EUR/GBP Sellers Push to Extend Downtrend Amid Market Uncertainty
Market Overview
The euro continues to weaken against the British pound as global trade tensions intensify following President Donald Trump’s imposition of tariffs on the United States’ three largest trading partners. The threat of similar tariffs on the European Union and the United Kingdom has triggered a sharp selloff in European equity markets, increasing pressure on the euro.
Despite these trade concerns, the UK’s strong service-based relationship with the US has provided some resilience for the British pound, allowing EUR/GBP to continue its downward trajectory. Investors are closely watching macroeconomic indicators to assess the potential impact of trade disruptions on both economies.
Technical Analysis
Trend and Momentum Outlook
On the 1-hour chart, EUR/GBP remains in a well-defined downtrend, encountering key support at 0.83142, which marks the last recorded low. If sellers maintain their momentum and push through this critical price level, further declines could target 0.83057, 0.82950, and 0.82831 in the coming sessions.

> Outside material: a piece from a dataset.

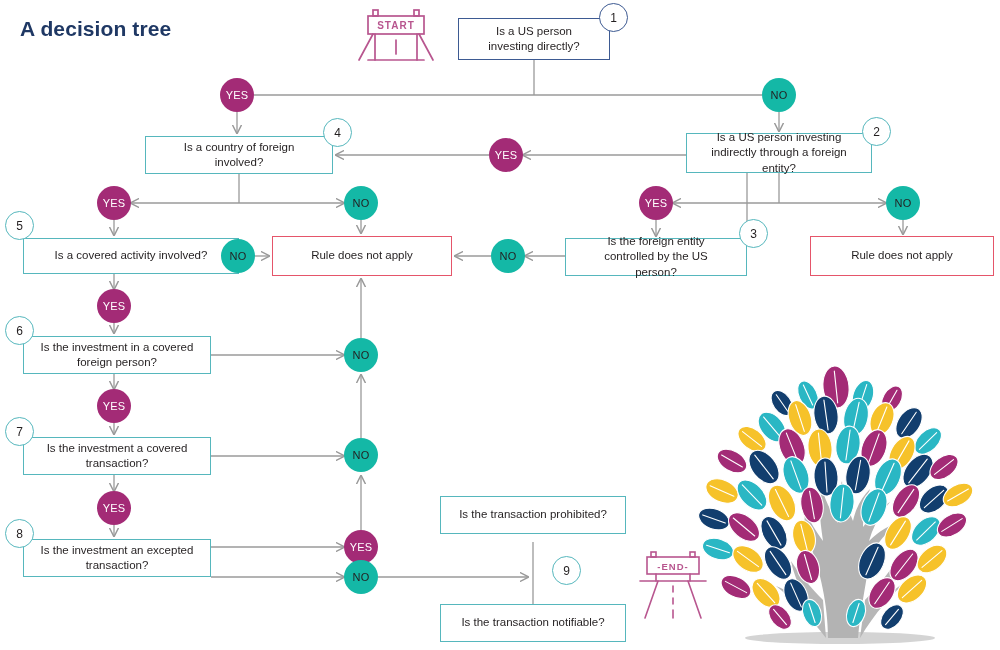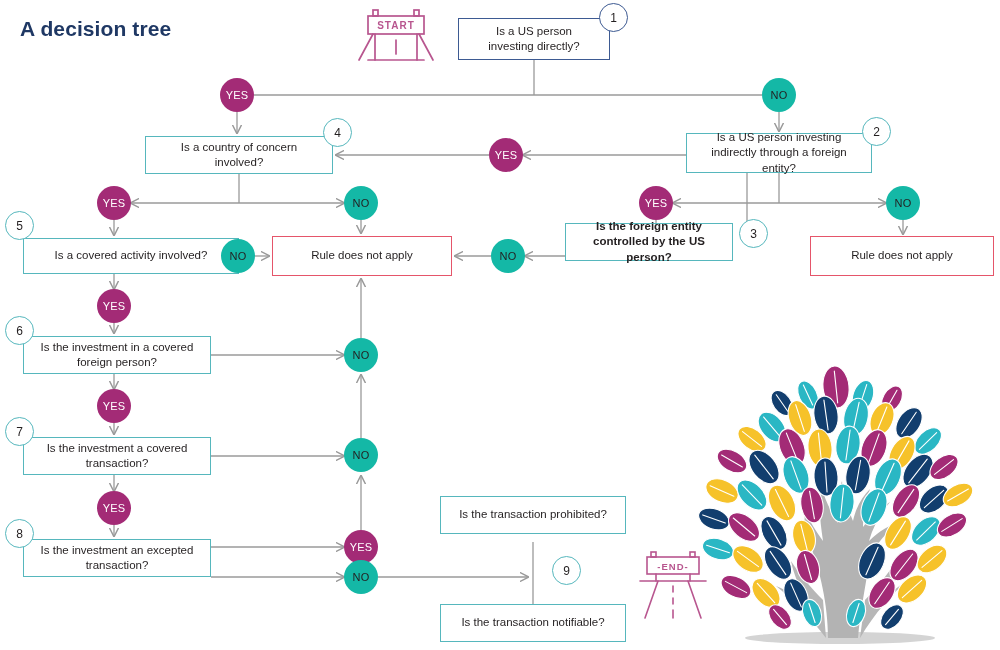"Is a country of concern" span { text: concern -> foreign }
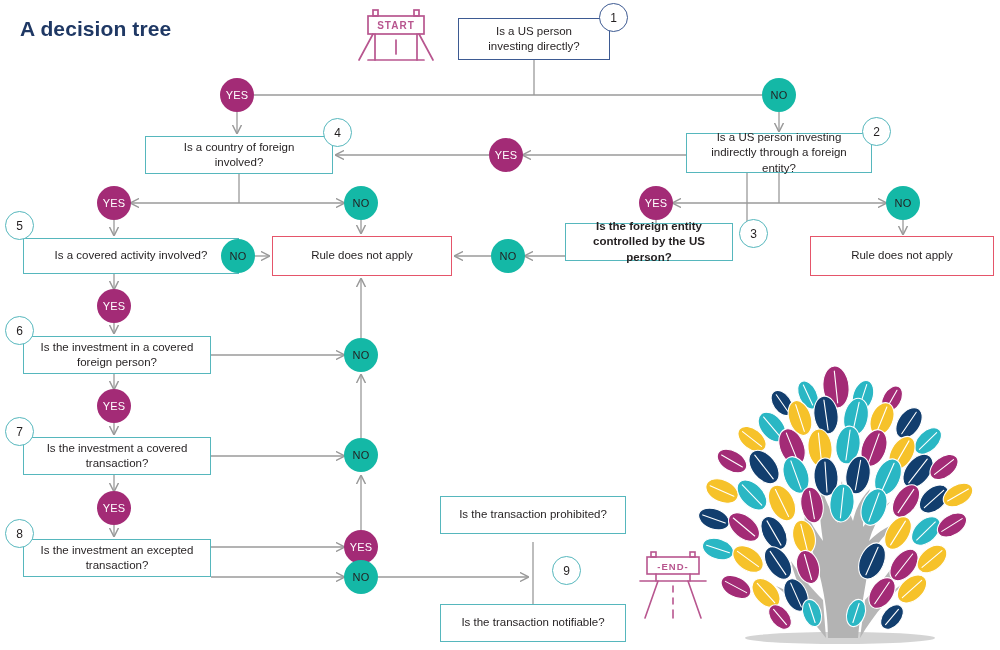"Is the foreign entity controlled" div.node { font-weight: bold -> none; top: 223px -> 238px; width: 168px -> 182px }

Technical indicators confirm strong bearish momentum. The RSI hovers near 30, signaling that the pair is approaching oversold conditions, though it has yet to show signs of a reversal. MACD histogram bars are extending further into negative territory, reflecting increased selling pressure, while the divergence between moving averages suggests that the downtrend remains firmly intact. Furthermore, Bollinger Bands are widening, reinforcing the strong bearish bias in the market.
If buyers attempt a reversal, they must reclaim 0.83261 to challenge the key resistance at 0.83453. A break above this level would invalidate the current bearish outlook, potentially shifting momentum in favor of the bulls.
Key Technical Levels
- Resistance Levels: 0.83261, 0.83453
- Support Levels: 0.83142, 0.83057, 0.82950, 0.82831

Fundamental Factors
Final Eurozone Manufacturing PMI (Monday) – A weaker-than-expected reading could reinforce the bearish sentiment for the euro.
Eurozone CPI Flash Estimate (Monday) – Analysts expect a 2.4% year-on-year increase in inflation, slightly above the ECB’s 2.0% target. However, continued economic pressures could keep the ECB on track for further rate cuts in 2025.
Conclusion
EUR/GBP sellers maintain control as the euro faces economic headwinds and policy divergence with the UK. A break below 0.83142 could drive further losses, while a rebound above 0.83261 would signal a shift in momentum.